- Task item -
All of the data is to be printed exactly, though the images must be left off.

- Data listing -

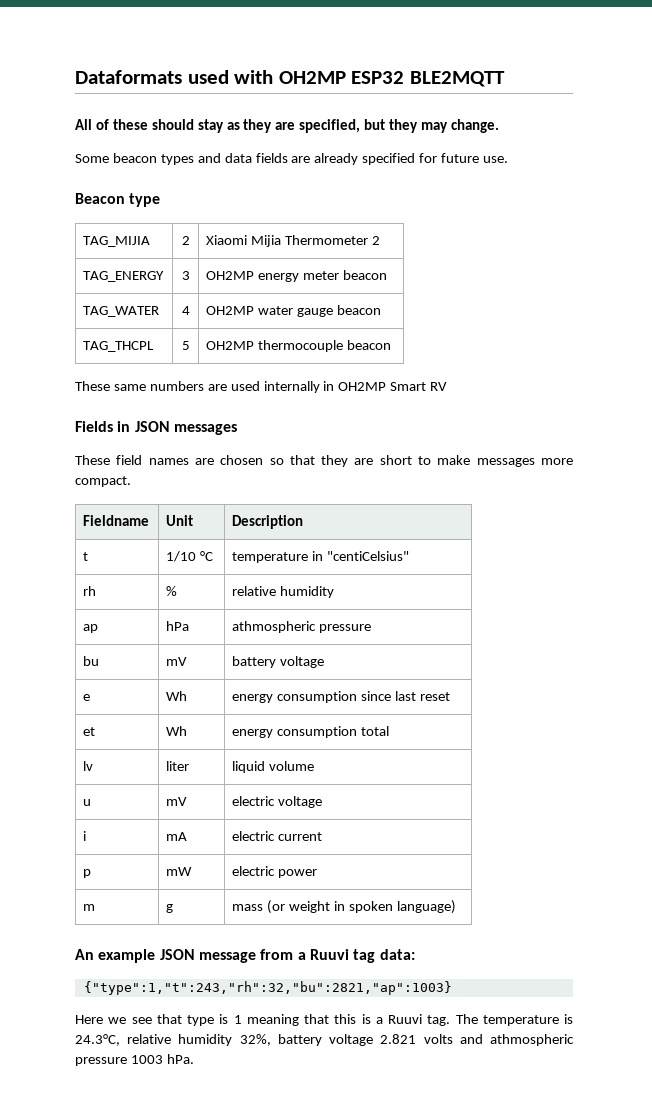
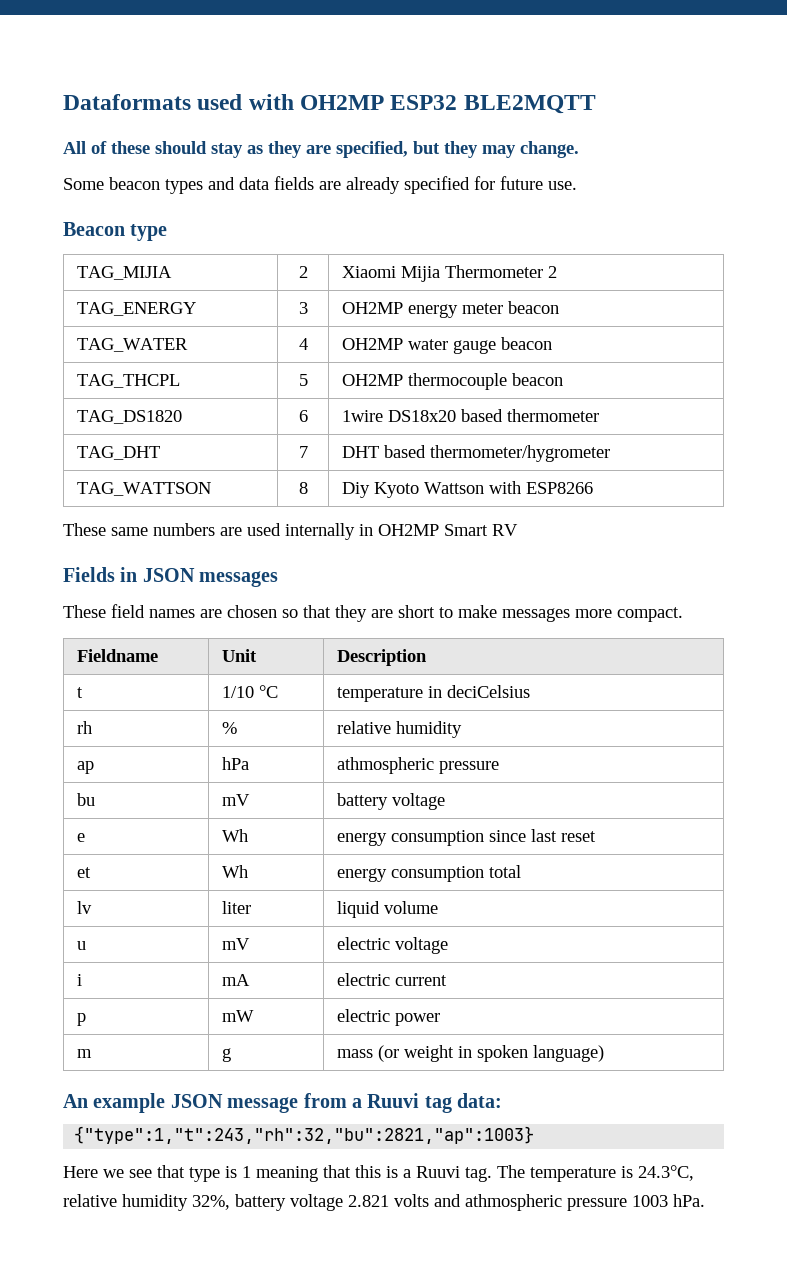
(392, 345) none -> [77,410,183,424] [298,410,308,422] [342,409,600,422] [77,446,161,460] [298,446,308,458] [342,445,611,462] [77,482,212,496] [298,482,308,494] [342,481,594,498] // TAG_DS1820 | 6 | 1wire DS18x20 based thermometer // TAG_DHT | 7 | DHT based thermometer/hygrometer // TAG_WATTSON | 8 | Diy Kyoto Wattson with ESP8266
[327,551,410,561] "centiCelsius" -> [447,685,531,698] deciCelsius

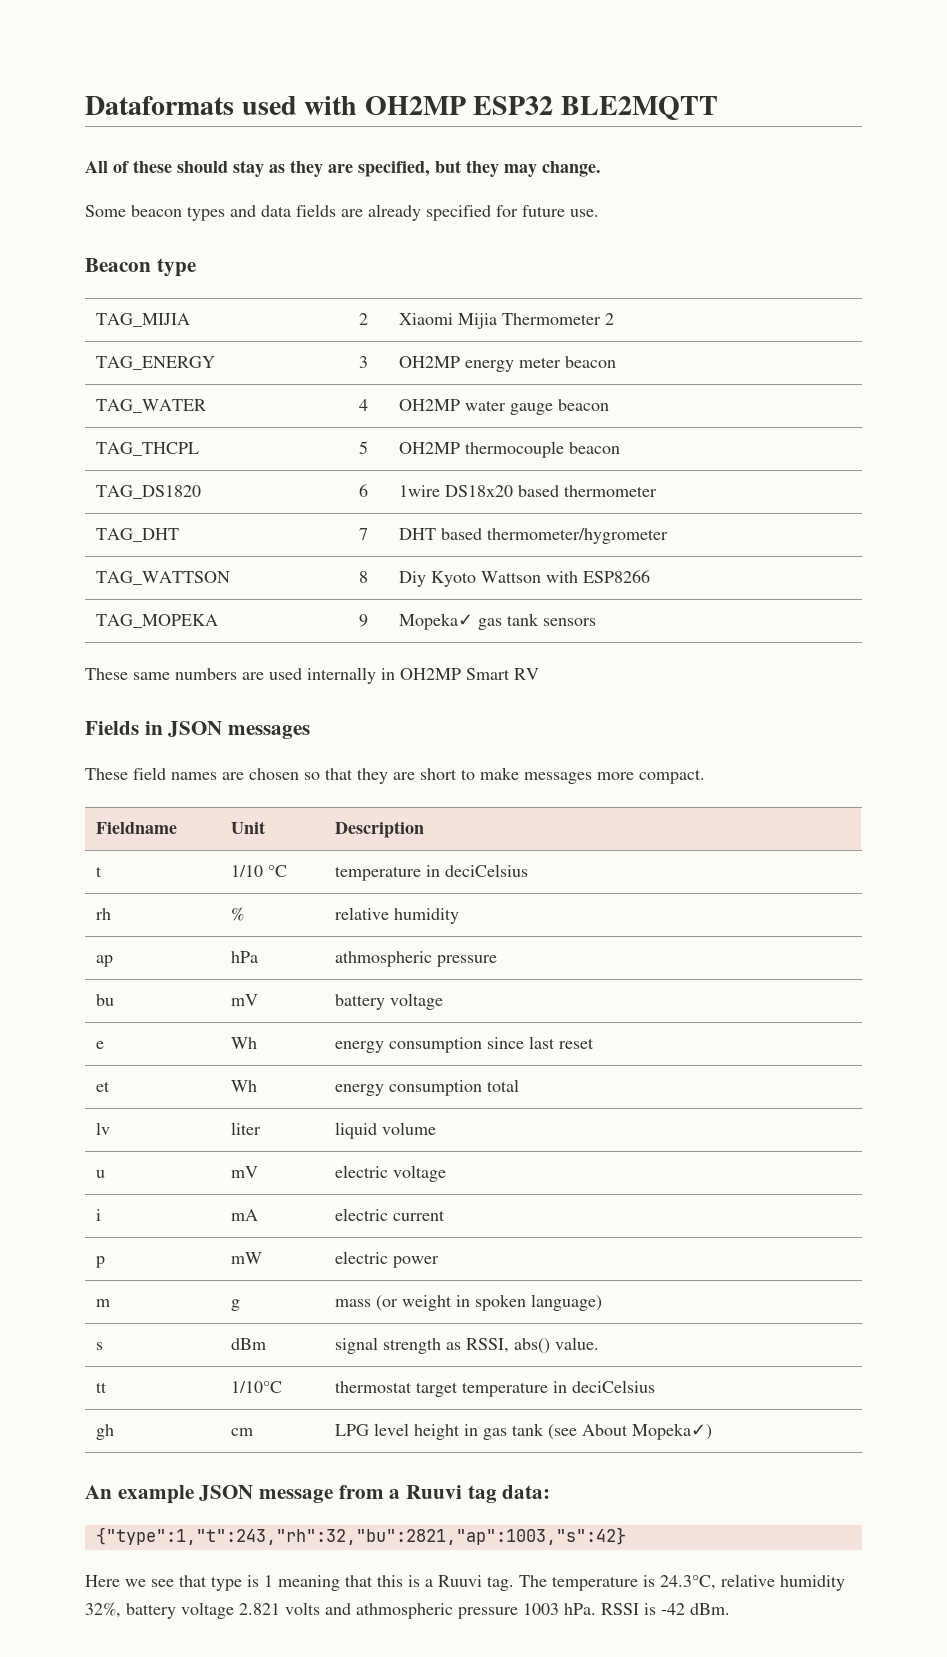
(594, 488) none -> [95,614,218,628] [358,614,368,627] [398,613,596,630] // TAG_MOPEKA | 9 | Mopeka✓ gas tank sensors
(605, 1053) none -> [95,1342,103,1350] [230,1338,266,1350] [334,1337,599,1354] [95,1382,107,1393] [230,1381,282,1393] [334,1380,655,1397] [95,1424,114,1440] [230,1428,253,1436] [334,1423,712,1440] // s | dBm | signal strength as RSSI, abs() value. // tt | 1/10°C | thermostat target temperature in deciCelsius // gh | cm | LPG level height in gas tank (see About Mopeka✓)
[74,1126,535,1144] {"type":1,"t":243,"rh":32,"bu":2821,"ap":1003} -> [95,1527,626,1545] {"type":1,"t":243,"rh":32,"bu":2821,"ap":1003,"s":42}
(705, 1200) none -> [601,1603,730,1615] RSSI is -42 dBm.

- Result for this exercise -
(392, 345) none -> [77,410,183,424] [298,410,308,422] [342,409,600,422] [77,446,161,460] [298,446,308,458] [342,445,611,462] [77,482,212,496] [298,482,308,494] [342,481,594,498] // TAG_DS1820 | 6 | 1wire DS18x20 based thermometer // TAG_DHT | 7 | DHT based thermometer/hygrometer // TAG_WATTSON | 8 | Diy Kyoto Wattson with ESP8266
[327,551,410,561] "centiCelsius" -> [447,685,531,698] deciCelsius

(594, 488) none -> [95,614,218,628] [358,614,368,627] [398,613,596,630] // TAG_MOPEKA | 9 | Mopeka✓ gas tank sensors
(605, 1053) none -> [95,1342,103,1350] [230,1338,266,1350] [334,1337,599,1354] [95,1382,107,1393] [230,1381,282,1393] [334,1380,655,1397] [95,1424,114,1440] [230,1428,253,1436] [334,1423,712,1440] // s | dBm | signal strength as RSSI, abs() value. // tt | 1/10°C | thermostat target temperature in deciCelsius // gh | cm | LPG level height in gas tank (see About Mopeka✓)
[74,1126,535,1144] {"type":1,"t":243,"rh":32,"bu":2821,"ap":1003} -> [95,1527,626,1545] {"type":1,"t":243,"rh":32,"bu":2821,"ap":1003,"s":42}
(705, 1200) none -> [601,1603,730,1615] RSSI is -42 dBm.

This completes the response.